Maximum File Size with Bulk Import
Although the maximum individual file size for Bulk Import is designed to be virtually unlimited, it is dependent upon the resources available on your Flywheel site.
This limit can be increased as large as necessary by adding additional disk space to your Flywheel site.
By default, Flywheel sites are sized to allow individual files up to approximately 50 GB in size to be transferred using Bulk Import simply to avoid unnecessary hosting costs.
Contact Flywheel Support if you would like this limit increased for your site.
Quick Start
The Bulk Import feature is accessed either via the Imports tab of the Project page.
Follow the How to Run a Bulk Import guide to learn how to start, monitor, and troubleshoot a Bulk Import.
Data Sources
Flywheel supports importing data from any of the following sources:
Data Source | Availability |
---|---|
Your local computer | Web Browser |
Cloud object storage (AWS, Azure, GCP) | Web Browser, New CLI |
A networked file system | Web Browser, New CLI |
Cloud object storage is supported from the three leading cloud service providers:
- Amazon Simple Storage Service (S3)
- Google Cloud Storage
- Microsoft Azure Blob Storage
Importing data from a networked file system is the least preferred option, because it requires additional infrastructure-level configuration and maintenance. The Networked File System option is typically used when the source data is already stored on a networked file system (NFS).
Tip
If importing from a File System is required and cloud storage cannot be used, contact Flywheel Support to get started.
The file system containing the source data will need to be attached to the Flywheel server by Flywheel Operations staff.
The new (BETA) CLI provides extensive filter options for controlling exactly which files will be imported from the source data location.
Mapping Rules
The way the source data is organized within the storage bucket affects how the data is imported into Flywheel (a.k.a. "mapping").
For more details about the various options available for mapping source data to the Flywheel hierarchy, see the Bulk Import - Mapping to the Flywheel Hierarchy guide.
The new (BETA) CLI provides extensive options for controlling how the source data will be mapped to the Flywheel Hierarchy.
Duplicate Handling
The Bulk Import system performs duplicate detection automatically and surfaces duplicate scenarios to a Data Manager for review and resolution before placing the affected data into Flywheel Core.

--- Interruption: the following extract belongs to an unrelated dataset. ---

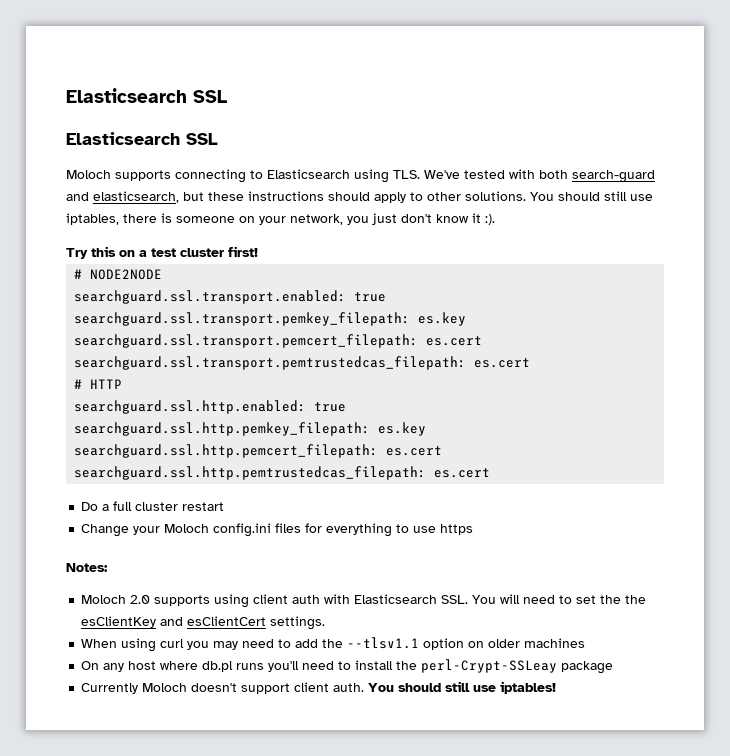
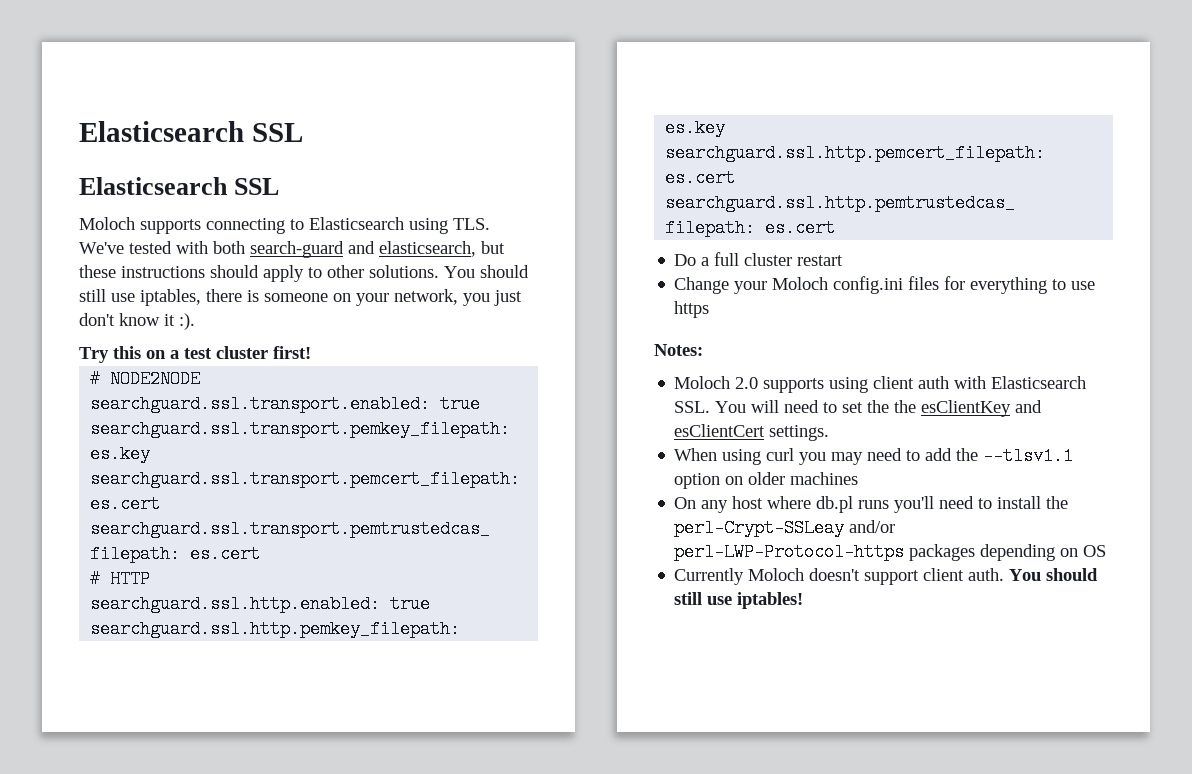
[561,661,614,674] package -> [849,520,896,533] [674,543,1107,561] and/or perl-LWP-Protocol-https packages depending on OS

For more details about this feature, see the Duplicate Handling documentation.
Reference-in-Place Import
To minimize cloud costs, files may be imported into Flywheel by reference only ("reference-in-place import"), avoiding copying. When this feature is used, files are not copied into Flywheel for storage and are kept in the source location. Instead, Flywheel only reads the source files to extract metadata and stores a reference, thus treating the source location as primary storage.
For more details about this feature, see the Import by Reference documentation.